Los desplazamientos humanos existen desde el inicio de los tiempos, así como el tratamiento discriminatorio e injusto de los más fuertes a los más débiles, y si bien hemos evolucionado desde la total negación de derechos a los extranjeros muchas veces tomados como esclavos como fueron los israelitas de los faraones egipcios o los africanos mercadeados por traficantes europeos, y de la supremacía y segregación racial; es innegable que las tensiones, divisiones y reacciones extremas que provocan las migraciones y la cohabitación de distintas etnias y culturas siguen existiendo y experimentan un inusitado recrudecimiento.
En la era actual en la que las barreras de las distancias se han roto gracias al desarrollo de los medios de comunicación y transporte, aquellos que por desgracia nacieron en países pobres o con menos posibilidades están dispuestos a hacer hasta lo que parece imposible por cambiar su suerte y migrar hacia la tierra dorada de sus sueños, los Estados Unidos de América, meca universal, Francia, Reino Unido, España, Italia Alemania u otros países europeos, o cualquier otro en el que se perciba hay mejores oportunidades de vida, de trabajo, y de libertad; y los mercaderes de siempre aprovechan para traficar personas por todos los medios posibles, sin que les importe cuántos perezcan en el intento.
Ese crecimiento de los flujos migratorios es un tema que ha generado ácidos debates desde hace tiempo en Europa la cual luego de años de conquistas y obtención de tesoros y riqueza, empezó a enfrentar las consecuencias de la colonización, lo que poco a poco fue generando posiciones políticas extremas entre quienes no toleran las “invasiones” y se resisten a aceptar otras culturas, y los que inspirados por los derechos humanos provocaron sin darse cuenta una doble realidad de personas que a pesar de ser nacionales de esos países, incluso de segunda y tercera generación, no aceptan ni la cultura ni la civilización del país de acogida y abrazan de forma extrema la suya.

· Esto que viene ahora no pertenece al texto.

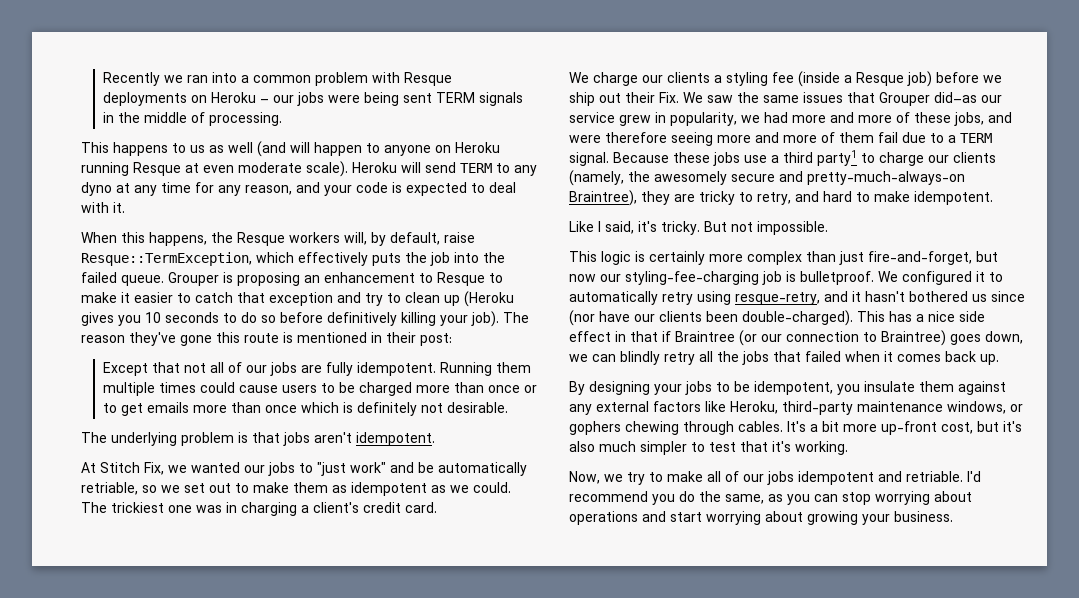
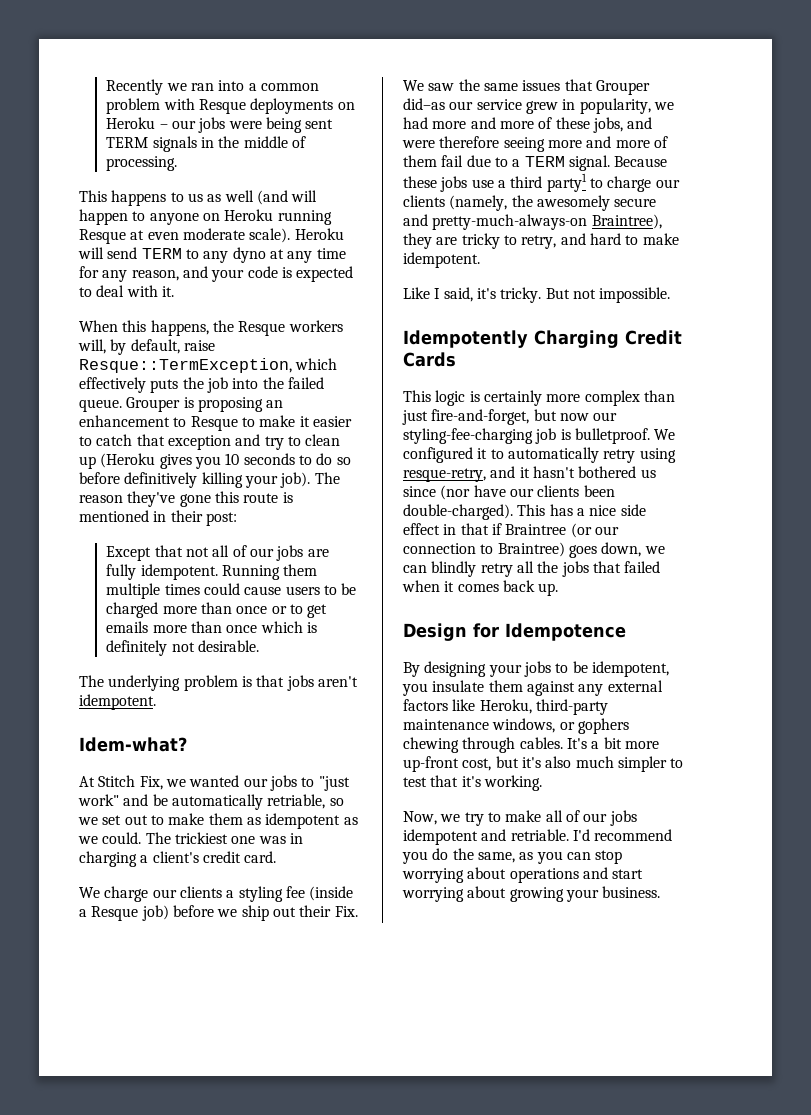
(435, 439) none -> [79,737,187,752] // Idem-what?
(828, 228) none -> [403,330,682,348] [403,352,456,367] // Idempotently Charging Credit Cards
(999, 359) none -> [403,623,626,641] // Design for Idempotence

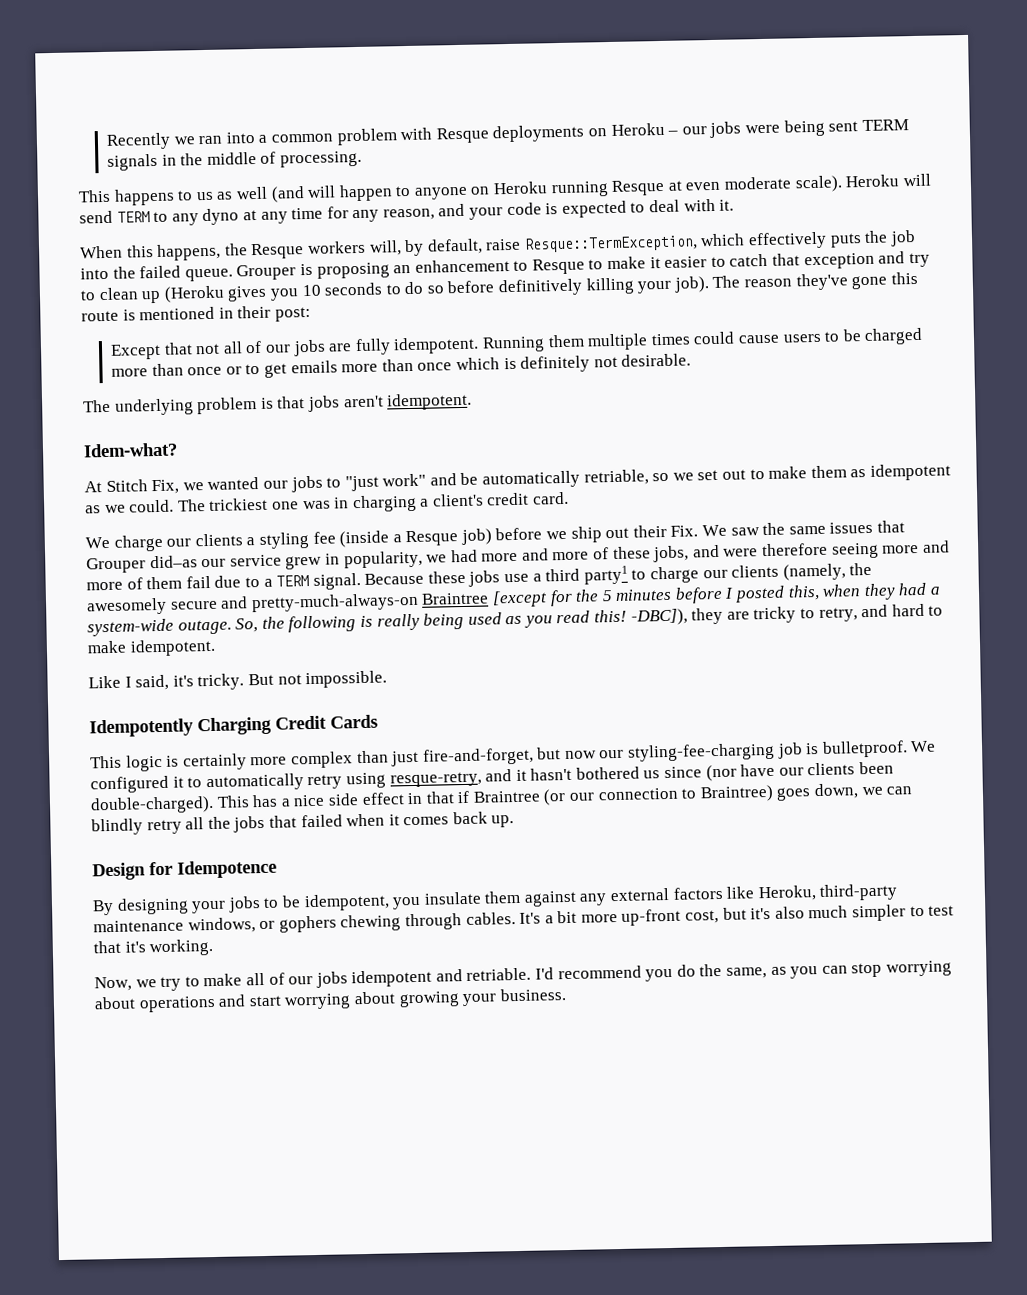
[591,214,662,229] Braintree), -> [421,582,942,608] [87,608,688,637] Braintree [except for the 5 minutes before I posted this, when they had a system-wide outage. So, the following is really being used as you read this! -DBC]),

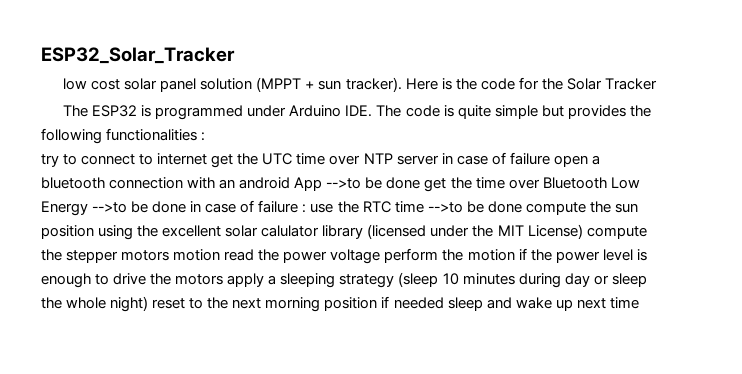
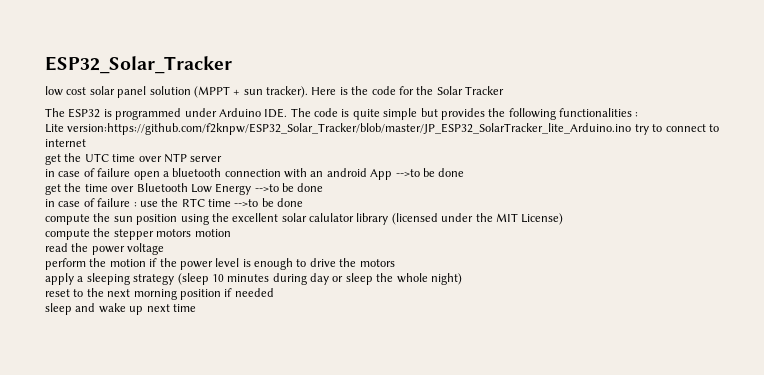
(206, 136) none -> [45,123,632,135] Lite version:https://github.com/f2knpw/ESP32_Solar_Tracker/blob/master/JP_ESP32_SolarTracker_lite_Arduino.ino
(208, 159) none -> (86, 143) //
(439, 160) none -> (223, 159) //
(421, 183) none -> (465, 172) //
(187, 207) none -> (324, 187) //
(522, 207) none -> (304, 202) //
(583, 231) none -> (564, 219) //
(221, 255) none -> (231, 233) //
(381, 256) none -> (165, 249) //
(224, 279) none -> (395, 263) //
(149, 304) none -> (462, 279) //
(444, 303) none -> (274, 292) //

Y no solo se trata de que las personas emigran hacia donde entienden tendrán mejores condiciones de vida y empleo, sino de que en casi todos los países receptores de inmigrantes existe una necesidad real de trabajadores que solo puede ser suplida por extranjeros, ya sea porque no hay el número suficiente o porque los extranjeros están dispuestos a hacer los trabajos más duros que los nacionales no harían, o por lo menos no por la paga que les ofrecen, y esos extranjeros legales o ilegales generalmente constituyen una fuerza de trabajo indispensable para distintos sectores económicos, sin la cual simplemente colapsan, desaparecen o se encarecen, y por eso aunque algunos no lo admitan son una necesidad para los países y su población que demanda bienes y servicios que requieren de esa mano de obra.
Sin embargo, muchos populistas venden el discurso de que son paladines de la soberanía, defensores de sus pueblos desplazados por invasores de sus puestos de trabajo, cuyos pagos de impuestos injustamente sufragan atenciones de salud, de educación, y subsidios sociales a extranjeros, y desvían recursos que deberían ser para el disfrute único de sus nacionales, razón por la cual las promesas de deportaciones, de endurecimiento de las políticas migratorias y de desmonte de acciones afirmativas que protegen a minorías funcionan como un canto de sirena.
El discurso de la soberanía se ha convertido en un instrumento con el que cualquiera fácilmente se erige en supuesto héroe que enfrenta a aquellos que califica como traidores, y como inquisidor intenta conquistar mayorías, oponerse irracionalmente a medidas, obstaculizar reformas, fomentar retrocesos, negar realidades y desconocer el ordenamiento jurídico porque para ellos lo único legítimo y cierto, es lo que piensan, aunque sea pura y dañina demagogia.